EXERCISE PROMPT » A single number is the required answer: the count of lines in the listing below that hold the string "Boots".

LISTED RECORDS »
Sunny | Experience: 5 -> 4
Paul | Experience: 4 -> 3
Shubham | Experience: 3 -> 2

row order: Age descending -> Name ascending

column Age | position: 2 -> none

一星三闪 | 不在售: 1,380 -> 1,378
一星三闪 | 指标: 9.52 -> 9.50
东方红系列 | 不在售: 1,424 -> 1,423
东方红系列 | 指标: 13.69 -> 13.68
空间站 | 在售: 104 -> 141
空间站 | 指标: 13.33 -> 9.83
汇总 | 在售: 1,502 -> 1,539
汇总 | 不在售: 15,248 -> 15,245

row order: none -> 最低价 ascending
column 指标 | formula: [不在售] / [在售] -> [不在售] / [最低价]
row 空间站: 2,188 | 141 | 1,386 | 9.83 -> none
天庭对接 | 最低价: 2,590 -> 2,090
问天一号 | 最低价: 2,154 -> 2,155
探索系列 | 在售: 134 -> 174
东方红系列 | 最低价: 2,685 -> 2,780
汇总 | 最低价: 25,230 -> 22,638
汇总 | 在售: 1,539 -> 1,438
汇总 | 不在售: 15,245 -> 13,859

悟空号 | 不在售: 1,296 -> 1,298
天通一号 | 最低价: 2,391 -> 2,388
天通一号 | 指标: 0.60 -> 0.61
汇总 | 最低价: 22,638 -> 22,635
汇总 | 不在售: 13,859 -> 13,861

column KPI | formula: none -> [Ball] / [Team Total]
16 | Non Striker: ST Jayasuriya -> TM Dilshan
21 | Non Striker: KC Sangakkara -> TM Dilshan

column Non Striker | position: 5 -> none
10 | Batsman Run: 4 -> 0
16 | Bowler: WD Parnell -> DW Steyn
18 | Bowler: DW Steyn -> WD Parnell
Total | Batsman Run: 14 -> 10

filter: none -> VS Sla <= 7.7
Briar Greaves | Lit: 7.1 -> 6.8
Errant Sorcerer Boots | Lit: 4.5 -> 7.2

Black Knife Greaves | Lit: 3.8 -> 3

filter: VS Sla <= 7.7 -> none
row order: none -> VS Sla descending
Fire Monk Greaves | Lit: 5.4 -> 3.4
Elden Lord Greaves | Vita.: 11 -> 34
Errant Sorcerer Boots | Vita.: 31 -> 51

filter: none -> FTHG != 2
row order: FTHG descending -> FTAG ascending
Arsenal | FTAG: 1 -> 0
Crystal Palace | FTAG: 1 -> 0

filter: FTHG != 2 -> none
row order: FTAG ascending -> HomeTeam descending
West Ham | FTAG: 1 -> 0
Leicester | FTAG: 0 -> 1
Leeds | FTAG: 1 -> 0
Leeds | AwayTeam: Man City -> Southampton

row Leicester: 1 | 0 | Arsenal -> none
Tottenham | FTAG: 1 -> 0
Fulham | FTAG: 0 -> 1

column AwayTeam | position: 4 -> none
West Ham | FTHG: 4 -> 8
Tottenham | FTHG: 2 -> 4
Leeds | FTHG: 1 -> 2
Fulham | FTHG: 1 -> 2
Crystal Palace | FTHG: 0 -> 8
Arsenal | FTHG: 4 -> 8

EXERCISE ANSWER » 2